You should get it flying pretty steady with the basic gains, then INH them and you never have to use them again unless you add or remove weight. Then have the remote knob to adjust your Attitude gains.
At least that's how I have mine set up and my NAZA/GPS works absolutely perfect.
 

Explorocam

Airborne Media Pros
That make a ton of sense.

As I remember from the the OpenPilot, Basic Gain (Kp) is the gain for stabilization and Attitude (Ki) is the gain for stick following.

Must have take the settings off of Default and made them really low. Plus I had the same switch for Basic and Attitude so they were move together rather than independently.

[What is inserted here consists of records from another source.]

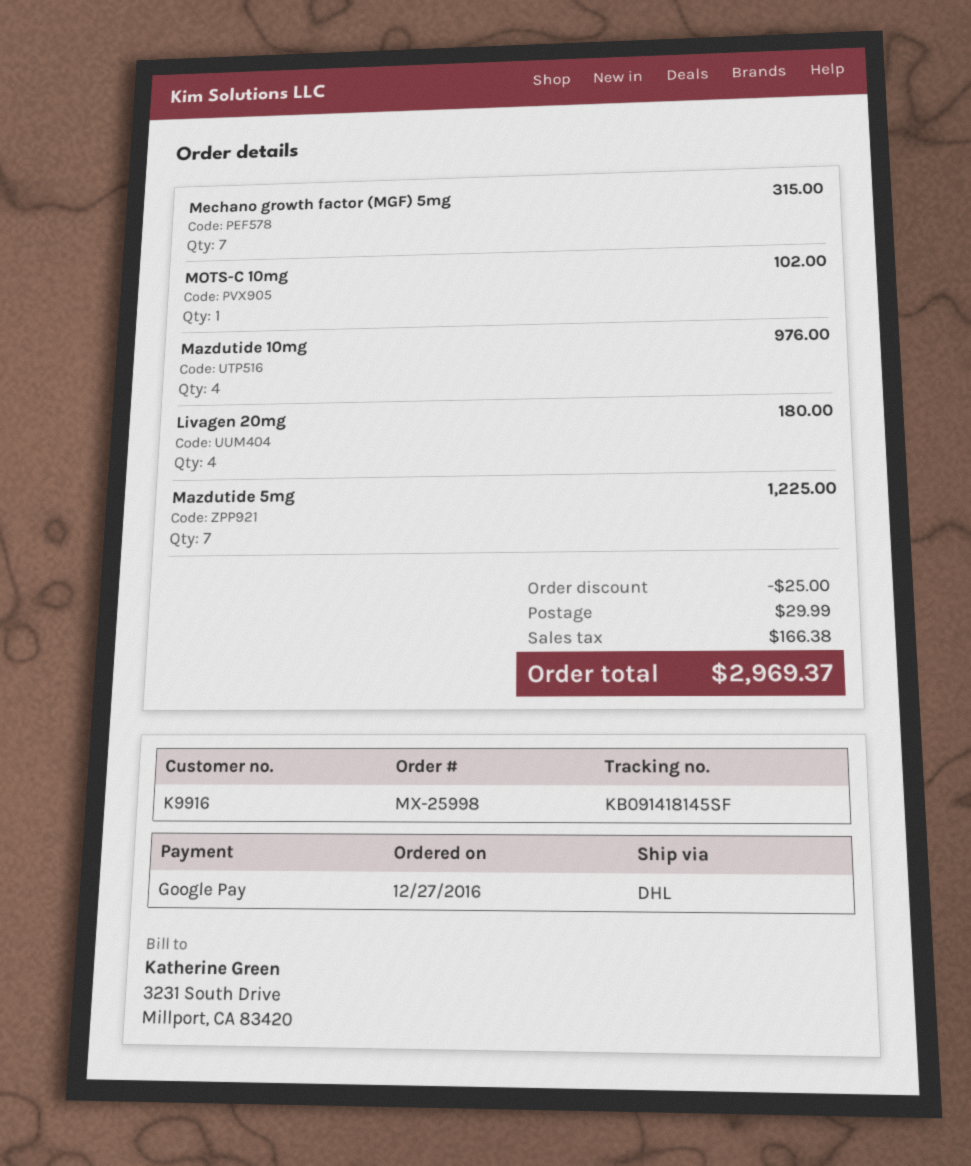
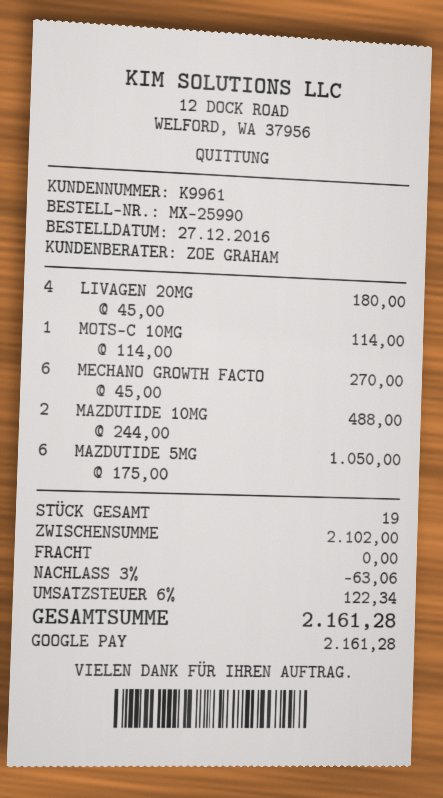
order number: MX-25998 -> MX-25990
customer number: K9916 -> K9961
Mechano growth factor (MGF) 5mg: 7 for 315.00 -> 6 for 270.00
MOTS-C 10mg: 1 for 102.00 -> 1 for 114.00
Mazdutide 10mg: 4 for 976.00 -> 2 for 488.00
Mazdutide 5mg: 7 for 1225.00 -> 6 for 1050.00
discount: 25.00 -> 63.06
shipping: 29.99 -> 0.00
tax: 166.38 -> 122.34
total: 2969.37 -> 2161.28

I'll keep tune and let you know.
 

Explorocam

Airborne Media Pros
Everyone's advice has been gold.
It's getting much better now and I'll continue to rase the gain until I get ocsilation and then back it off just a little.

I have found something a little perplexing though and I may have missed it in the manual.
When I switch to Altitude hold the quad slowly lowers back down to about 10-12 inches off the ground and when I switch back to manual it raises back up. It seems to me that the Naza is recording this low altitude somehow, but I don't know how. Does anyone know what I might be doing wrong?
 

chinwai

Member
if your toilet bowl effect is going clockwise (right rotation) remount your gps 2-3 degrees to your left and if its going counterclockwise (left rotation) remount your gps 2-3 degrees to the right. also make sure that you're gps mounting location is accurate (xyz axis). hope this help... happy flying...:tennis:
 

Explorocam

Airborne Media Pros
Thanks Chinwai,

I tried rotating the GPS ever so slightly and raised the Attitude gain slightly and now it seems to hold a position quite well. Thank you so much for the help. Tomorrow I'll add the landing gear/camera gimbal and tune it for the added weight. I should be doing FPV with this frame in no time.
 

Bella7821

Member
Easiest way to get it not to toilet bowl is to go forward about 50ft and turn the GPS the opposite direction of the drift then re-calibrate with nothing in your pockets. Keep doing that until it will go about 50ft in pretty close to a straight line and your good.
Mine hovers absolutely in the exact spot, it only goes up and down and side to side a few inches. Down the street it drifts about 4ft after 50ft or so but I'm totally fine with that, just as long as I can hover in one spot.
I even ran a full battery (9 minutes on my F450) and it stayed in the same spot. I think mine NAZA/GPS works about the best it can get since the tolerance of the NAZA is several feet vertically and horizontally.